━━━━━ The data ━━━━━

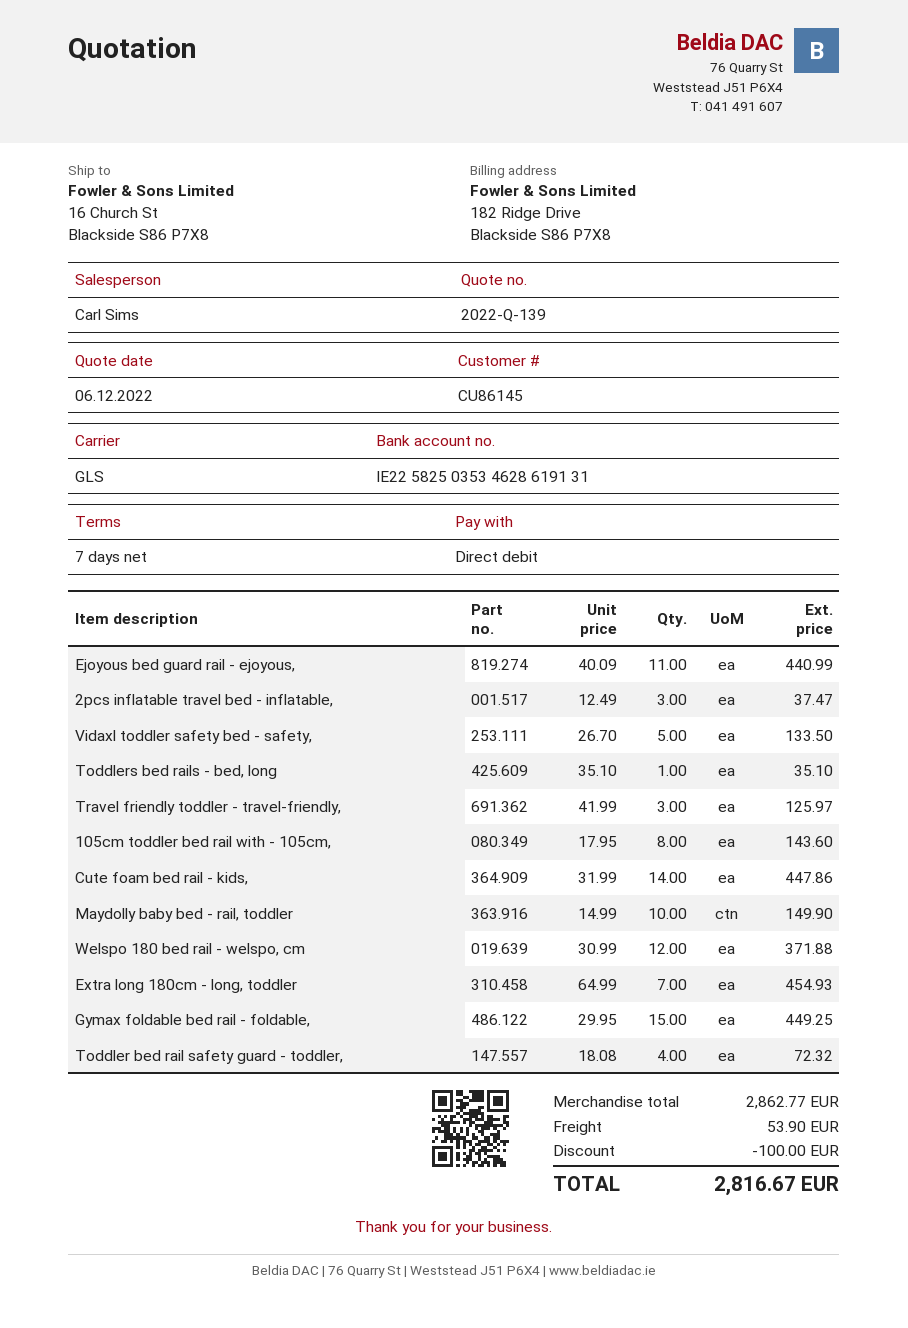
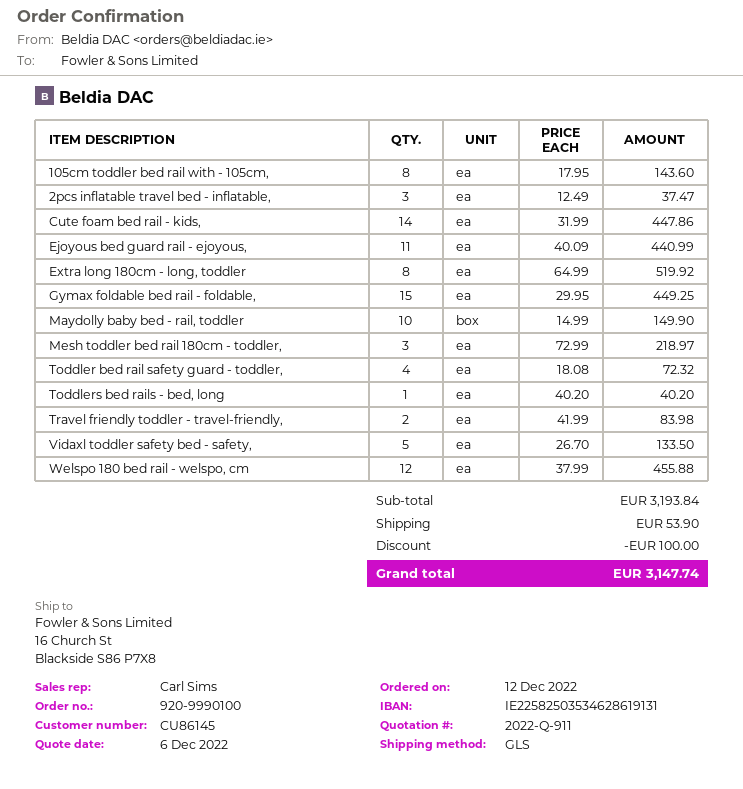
quote number: 2022-Q-139 -> 2022-Q-911
Toddlers bed rails - bed, long: 1 x 35.10 = 35.10 -> 1 x 40.20 = 40.20
Travel friendly toddler - travel-friendly,: 3 x 41.99 = 125.97 -> 2 x 41.99 = 83.98
Welspo 180 bed rail - welspo, cm: 12 x 30.99 = 371.88 -> 12 x 37.99 = 455.88
Extra long 180cm - long, toddler: 7 x 64.99 = 454.93 -> 8 x 64.99 = 519.92
Mesh toddler bed rail 180cm - toddler,: none -> 3 x 72.99 = 218.97
subtotal: 2862.77 -> 3193.84
total: 2816.67 -> 3147.74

━━━━━

# How to complete this task
Hand back the records above exactly as they are, pictures excluded.

# Completed task
quote number: 2022-Q-139 -> 2022-Q-911
Toddlers bed rails - bed, long: 1 x 35.10 = 35.10 -> 1 x 40.20 = 40.20
Travel friendly toddler - travel-friendly,: 3 x 41.99 = 125.97 -> 2 x 41.99 = 83.98
Welspo 180 bed rail - welspo, cm: 12 x 30.99 = 371.88 -> 12 x 37.99 = 455.88
Extra long 180cm - long, toddler: 7 x 64.99 = 454.93 -> 8 x 64.99 = 519.92
Mesh toddler bed rail 180cm - toddler,: none -> 3 x 72.99 = 218.97
subtotal: 2862.77 -> 3193.84
total: 2816.67 -> 3147.74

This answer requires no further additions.